Libertà di fare accordi con i sindacati maggiormente rappresentati in azienda che vadano anche in direzione opposta a quella prevista dal contratto nazionale e dallo statuto dei lavoratori: l’emendamento introdotto nell’articolo 8 della manovra bis è letto dalla Cgil (e non solo) come la libertà per le aziende di licenziare senza giusta causa, in pratica un espediente per liberarsi del divieto presente articolo 18 dello statuto dei lavoratori. La normativa, che è stata approvata ieri dalla commissione bilancio del Senato, ha aperto nuovamente il dibattito in merito al divieto di licenziamento senza giusta causa e ha avuto l’effetto di spaccare i sindacati proprio alla vigilia della sciopero generale indetto dalla Confederazione Generale Italiana del Lavoro: sul piede di guerra la Camusso che annuncia anche un ricorso alla Corte Costituzionale, mentre Cisl e Uil approvano la nuova normativa.
Così se il segretario generale della Cisl, Giorgio Santini non vede con l’approvazione dell’emendamento l’aumento della libertà di licenziare, quello della Cgil affila le armi per una battaglia che assicura andrà avanti in tutte le sedi: “Le modifiche introdotte dalla maggioranza all’articolo 8 – dichiara la Camusso – indicano la volontà di annullare il contratto collettivo nazionale di lavoro e non solo l’articolo 18, ma l’intero Statuto dei lavoratori: tutto ciò in violazione dell’articolo 39 della Costituzione e di tutti i principi di uguaglianza sul lavoro che la Costituzione stessa richiama.

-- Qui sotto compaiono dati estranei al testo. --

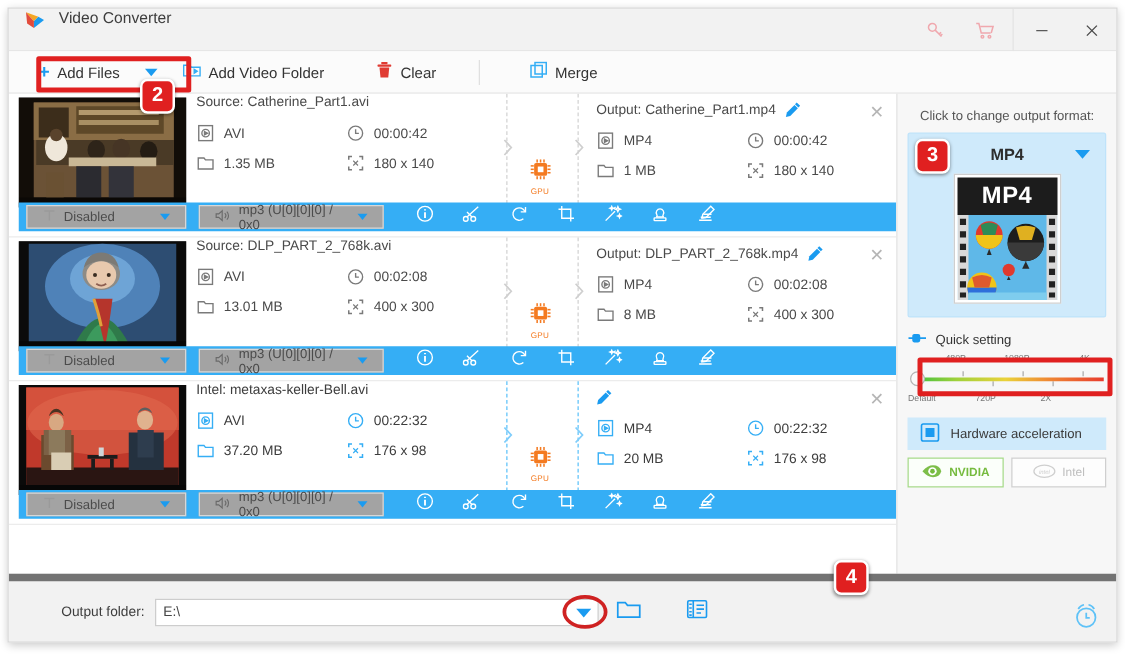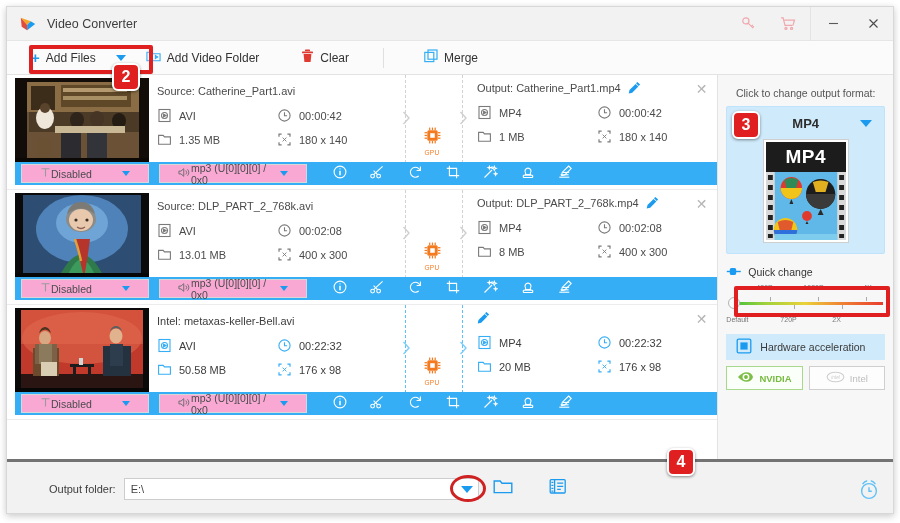--- a/index.html
+++ b/index.html
@@ -14,21 +14,21 @@
     width: 888px; height: 508px;
     background: #f7f7f7;
     border: 1px solid #d8d8d8;
     box-shadow: 0 2px 7px rgba(0,0,0,0.22);
     overflow: hidden;
   }
 
   
   .titlebar {
     height: 34px; background: #f2f2f2;
-    display: flex; align-items: center;
+    display: flex; align-items: flex-start;
     border-bottom: 1px solid #e6e6e6;
     position: relative;
   }
   .app-logo { margin-left: 12px; width: 18px; height: 18px; position: relative; }
   .app-title { margin-left: 10px; font-size: 12.5px; color: #3d3d3d; }
   .tb-right { margin-left: auto; display: flex; align-items: center; height: 34px; }
   .tb-btn {
     width: 40px; height: 34px; display: flex;
     align-items: center; justify-content: center;
   }
@@ -64,21 +64,21 @@
   .thumb {
     position: absolute; left: 8px; top: 3px;
     width: 134px; height: 88px; background: #111;
     overflow: hidden;
   }
   .thumb canvas, .thumb .scene { width: 100%; height: 100%; display: block; }
 
   .info-pane {
     position: absolute; left: 150px; top: 0; right: 0; height: 88px;
   }
-  .src-col { position: absolute; left: 0; top: 10px; width: 250px; }
+  .src-col { position: absolute; left: 0; top: 1px; width: 250px; }
   .out-col { position: absolute; left: 320px; top: 6px; width: 260px; }
   .title-line {
     font-size: 11px; color: #4a4a4a; white-space: nowrap;
     display: flex; align-items: center; gap: 7px;
   }
   .meta-grid {
     margin-top: 11px; display: grid;
     grid-template-columns: 120px 1fr; row-gap: 9px;
   }
   .meta-cell {
@@ -110,23 +110,23 @@
   }
   .pencil { color: #1a9bf0; width: 13px; height: 13px; }
 
   
   .action-bar {
     position: absolute; left: 8px; right: 0; bottom: 4px;
     height: 23px; background: #35aef5;
     display: flex; align-items: center;
   }
   .sel-combo {
-    height: 19px; background: #f9a8d4; border: 1px solid #d7d7d7;
-    display: flex; align-items: center; 
-    font-size: 10.5px; color: #4b4b4b; padding: 0 18px; margin-left: 6px;
+    height: 19px; background: #a3a3a3; border: 1px solid #d7d7d7;
+    display: flex; align-items: center; gap: 6px;
+    font-size: 10.5px; color: #4b4b4b; padding: 0 12px; margin-left: 6px;
   }
   .sel-combo.sub { width: 128px; }
   .sel-combo.aud { width: 148px; margin-left: 10px; }
   .cb-caret {
     margin-left: auto; width: 0; height: 0;
     border-left: 4.5px solid transparent; border-right: 4.5px solid transparent;
     border-top: 5.5px solid #1a9bf0;
   }
   .act-icons { display: flex; align-items: center; gap: 23px; margin-left: 26px; }
   .act-icons svg { color: #ffffff; }
@@ -196,21 +196,21 @@
     flex: 1; height: 24px; display: flex; align-items: center;
     justify-content: center; gap: 5px; font-size: 9.5px;
     border: 1px solid #cfcfcf; background: #fdfdfd;
   }
   .vendor.on { border-color: #a7d98a; background: #fbfffa; }
   .vendor.on .vname { color: #76bb3f; font-weight: bold; }
   .vendor.off .vname { color: #bdbdbd; }
 
   
   .bottom {
-    height: 56px; background: #f2f2f2; border-top: 3px solid #737373;
+    height: 56px; background: #f2f2f2; border-top: 6px solid #737373;
     display: flex; align-items: center; position: relative;
   }
   .out-lbl { margin-left: 42px; font-size: 11px; color: #3d3d3d; }
   .out-input {
     margin-left: 8px; width: 355px; height: 22px;
     background: #fff; border: 1px solid #cdcdcd;
     font-size: 11px; color: #444; padding: 0 22px 0 6px;
     font-family: "Liberation Sans", sans-serif;
   }
   .out-caret-host { position: relative; margin-left: -22px; width: 22px; height: 22px; }
@@ -741,21 +741,21 @@
                 <span class="m-ico"><svg width="15" height="15" viewBox="0 0 15 15" fill="none" stroke="currentColor" stroke-width="1.1">
                       <circle cx="7.5" cy="7.5" r="5.6"></circle>
                       <path d="M7.5 4.3 v3.4 h2.6"></path>
                     </svg></span>
                 <span>00:22:32</span>
               </div>
               <div class="meta-cell">
                 <span class="m-ico"><svg width="15" height="15" viewBox="0 0 15 15" fill="none" stroke="currentColor" stroke-width="1.1">
                       <path d="M1.6 3.4 h4.6 l1.2 1.5 h6 v7.3 h-11.8 z"></path>
                     </svg></span>
-                <span>50.58 MB</span>
+                <span>37.20 MB</span>
               </div>
               <div class="meta-cell">
                 <span class="m-ico"><svg width="15" height="15" viewBox="0 0 15 15" fill="none" stroke="currentColor" stroke-width="1.2">
                       <path d="M2 4.8 V2.2 h2.6 M10.4 2.2 H13 v2.6 M13 10.2 v2.6 h-2.6 M4.6 12.8 H2 v-2.6"></path>
                       <path d="M5.6 5.6 l3.8 3.8 M9.4 5.6 l-3.8 3.8" stroke-width="0.9"></path>
                     </svg></span>
                 <span>176 x 98</span>
               </div>
             </div>
           </div>
@@ -933,21 +933,21 @@
       </div>
 
 
       <div class="quick-head">
         <span>
           <svg width="16" height="9" viewBox="0 0 16 9" fill="none" stroke="#1a9bf0" stroke-width="1.4">
             <path d="M0.8 4.5 h14"></path>
               <rect x="4.5" y="1.8" width="5" height="5.4" rx="1" fill="#1a9bf0"></rect>
           </svg>
         </span>
-        <span>Quick change</span>
+        <span>Quick setting</span>
       </div>
 
       <div class="slider-wrap">
         <div class="slider-top">
           <span style="left:30px">480P</span>
           <span style="left:77px">1080P</span>
           <span style="left:137px">4K</span>
         </div>
         <div class="slider-ticks">
           <i style="left:38px"></i>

Con all’approvazione dell’emendamento in questione si evidenzia ancora una volta il comportamento autoritario del governo che interviene sull’autonomia contrattuale delle parti, con una scelta che non ha precedenti nella storia della nostra Repubblica”.
Il numero uno di Via del Corso va oltre annunciando, in un’intervista pubblicata sull’edizione odierna di Repubblica, il ricorso alla Consulta: “‘Ricorreremo alla Corte costituzionale per tutelare i lavoratori i cui diritti dovessero essere messi in discussione da questa legge, ma non ci fermeremo qui: apriremo un conflitto in tutte le aziende e i territori. Ovunque si proverà ad applicare la norma arriveranno gli scioperi”.
Ad appoggiare la Cgil ci sono i partiti di centrosinistra con il Pd che, con il senatore Giovanni Legnini, parla di “follia giuridica e politica”, e il leader dell’Italia dei Valori, Antonio Di Pietro secondo cui la norma non ha nessun ritorno economico ed è solo un atto che rende evidente l’odio del governo verso il mondo del lavoro pubblico e privato. A difesa della norma si lancia il ministro Sacconi, secondo cui l’emendamento contiene elementi che rendono più certa l’interpretazione delle novità previste in manovra circa la capacità dei contratti aziendali e territoriali.